A pooled analysis of individual patient data from trials of endarterectomy for symptomatic carotid stenosis: efficacy of surgery in important subgroups
Author(s) -
Peter M. Rothwell,
Sergei A. Gutnikov,
Marc R Mayberg Professor,
Charles P Warlow Professor,
Henry Jm Barnett Professor
Publication year - 2001
Publication title -
stroke
Language(s) - English
Resource type - Journals
SCImago Journal Rank - 3.397
H-Index - 319
eISSN - 1524-4628
pISSN - 0039-2499
DOI - 10.1161/str.32.suppl_1.328
Subject(s) - medicine , carotid endarterectomy , stenosis , stroke (engine) , endarterectomy , subgroup analysis , surgery , clinical trial , cardiology , randomized controlled trial , occlusion , confidence interval , mechanical engineering , engineering
65 Benefit from carotid endarterectomy (CEA) depends on the degree of symptomatic stenosis, but is also likely to be influenced by other clinical and angiographic characteristics. However, individual trials have been too small to allow reliable subgroup analysis. We therefore studied pooled individual patient data from the European Carotid Surgery Trial, the North American Symptomatic Carotid Endarterectomy Trial and the Veterans Administration trial #309. We determined the effect of CEA in 11 predefined subgroups: age (<65, 65–74, 75+), sex, type of presenting event (cerebral vs ocular; TIA vs stroke; lacunar vs non-lacunar), side of presenting event, months since last event (<1, 2–3, 4+), diabetes, plaque surface irregularity, near-occlusion, and contralateral carotid occlusion. There were statistically significant interactions between the risk of ipsilateral ischaemic stroke in the medical group and 8 of the 11 subgroup variables. In the surgery group, there were interactions between the operative risk of stroke and death and 6 subgroup variables. We therefore assessed heterogeneity of overall treatment effect (any ipsilateral ischaemic stroke and surgical stroke/death) in these subgroups. There was clinically and statistically significant heterogeneity within 5 subgroups: benefit from surgery increased with age, was greater in men than women; decreased with time since presenting event; was greater after stroke than TIA, and was absent in cases of near-occlusion. For example, in patients with 50–69% stenosis, the 5 yr absolute risk reduction was 10% (95% CI = 3–10, P=0.0005) in men and -3% (95% CI = -8 - 2, P=0.8) in women (overall interaction, P=0.003).
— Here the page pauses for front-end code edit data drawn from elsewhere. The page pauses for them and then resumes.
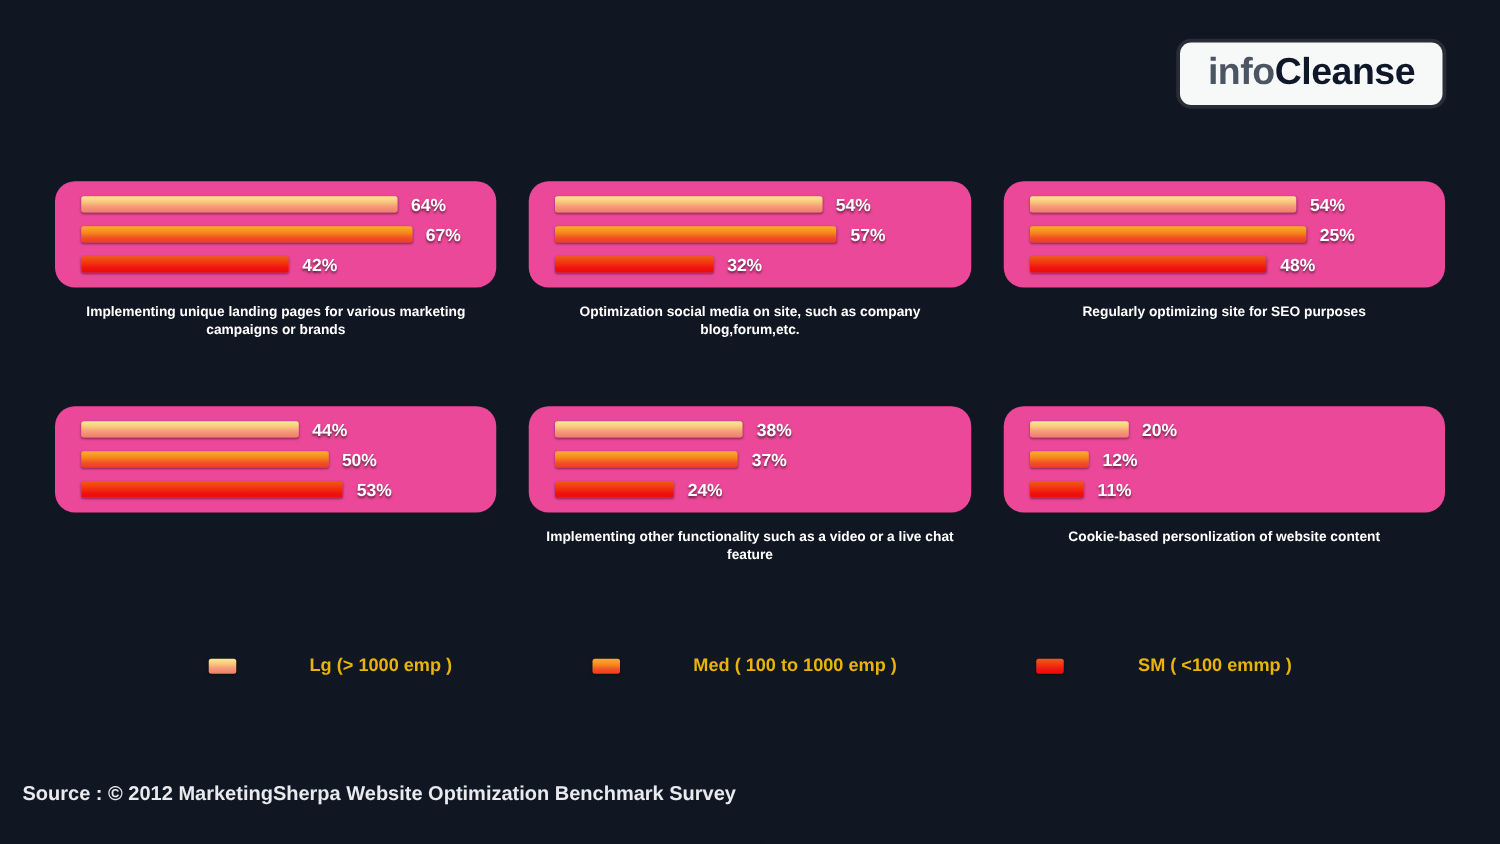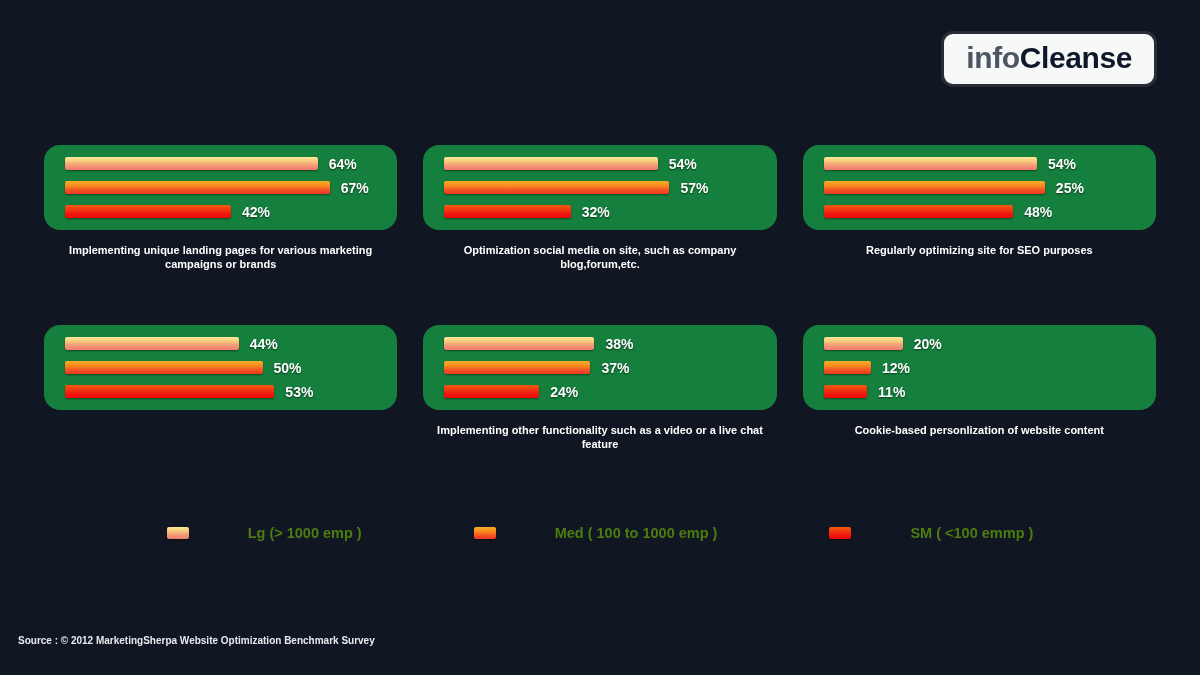--- a/index.html
+++ b/index.html
@@ -50,7 +50,7 @@
   .panel { position: relative; }
 
   .card {
-    background: #15803d;
+    background: #ec4899;
     border-radius: 16px;
     height: 85px;
     padding: 12px 14px 12px 21px;

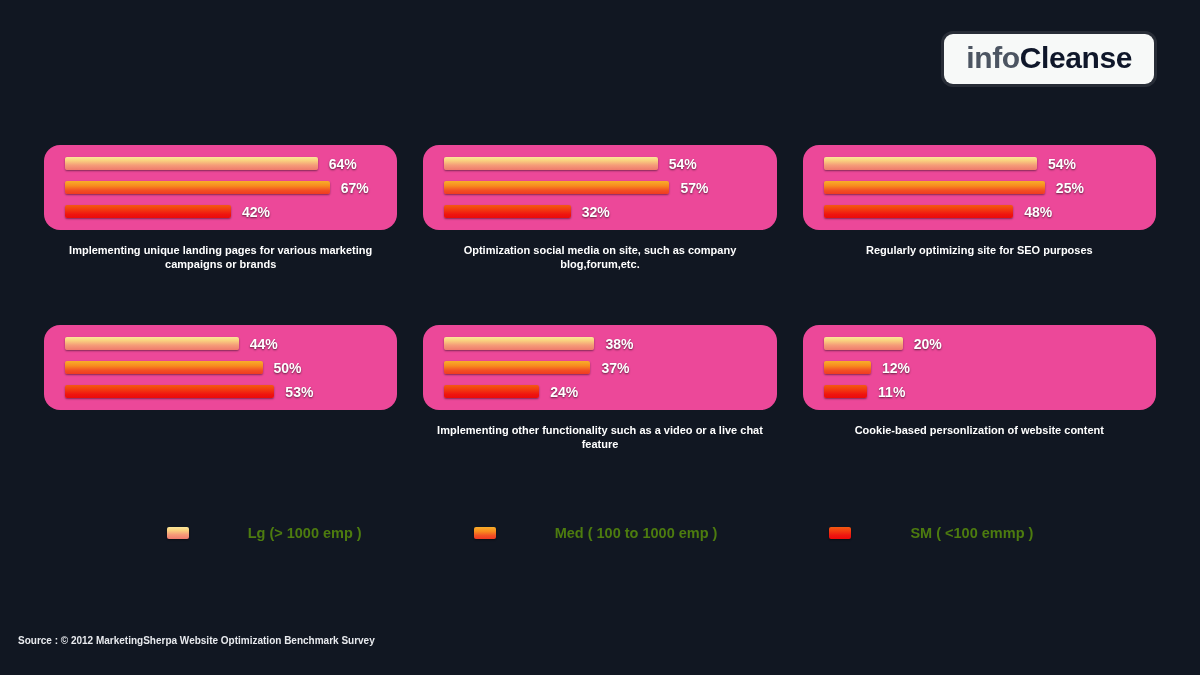--- a/index.html
+++ b/index.html
@@ -113,7 +113,7 @@
     flex-shrink: 0;
   }
   .legend-label {
-    color: #4d7c0f;
+    color: #eab308;
     font-size: 14.5px;
     font-weight: bold;
     white-space: nowrap;

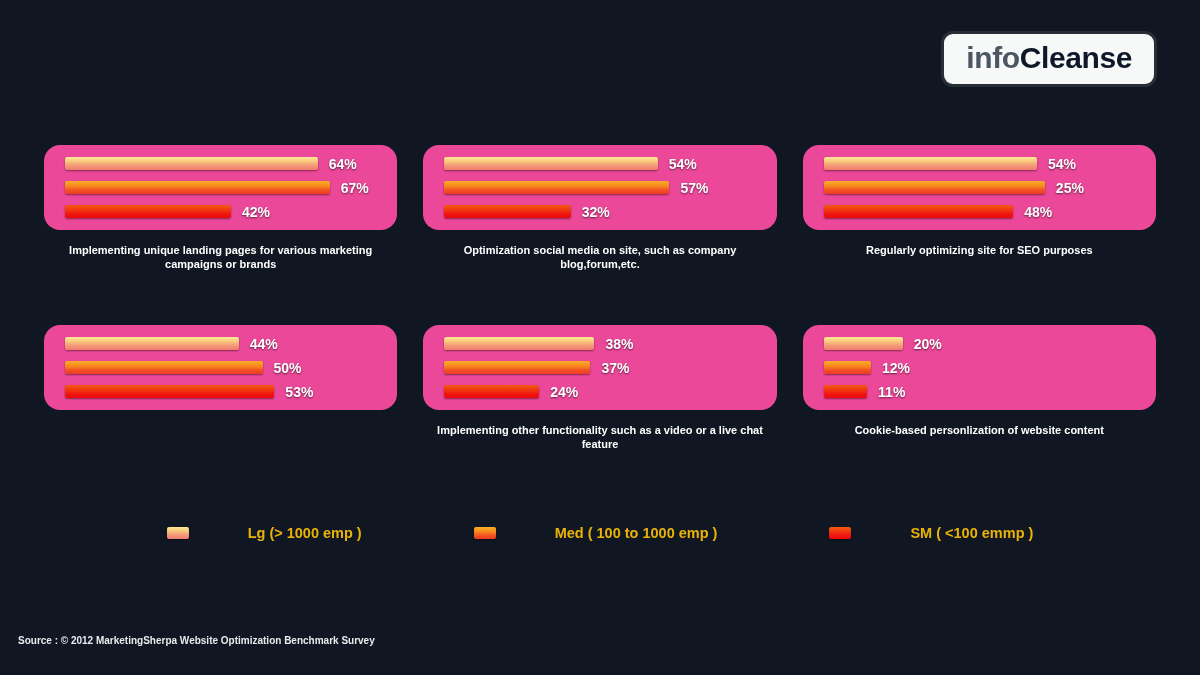--- a/index.html
+++ b/index.html
@@ -126,7 +126,7 @@
     left: 18px;
     bottom: 26px;
     color: #e8eaee;
-    font-size: 10px;
+    font-size: 16px;
     font-weight: bold;
     line-height: 1.65;
   }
There were also important differences in the effect of surgery for lacunar and non-lacunar stroke. Patients who are most likely to benefit from CEA cannot be identified using the degree of symptomatic carotid stenosis alone. Several other clinical and angiographic characteristics influence the efficacy of surgery. Optimal selection of patients will require a risk-modelling approach using multiple baseline characteristics.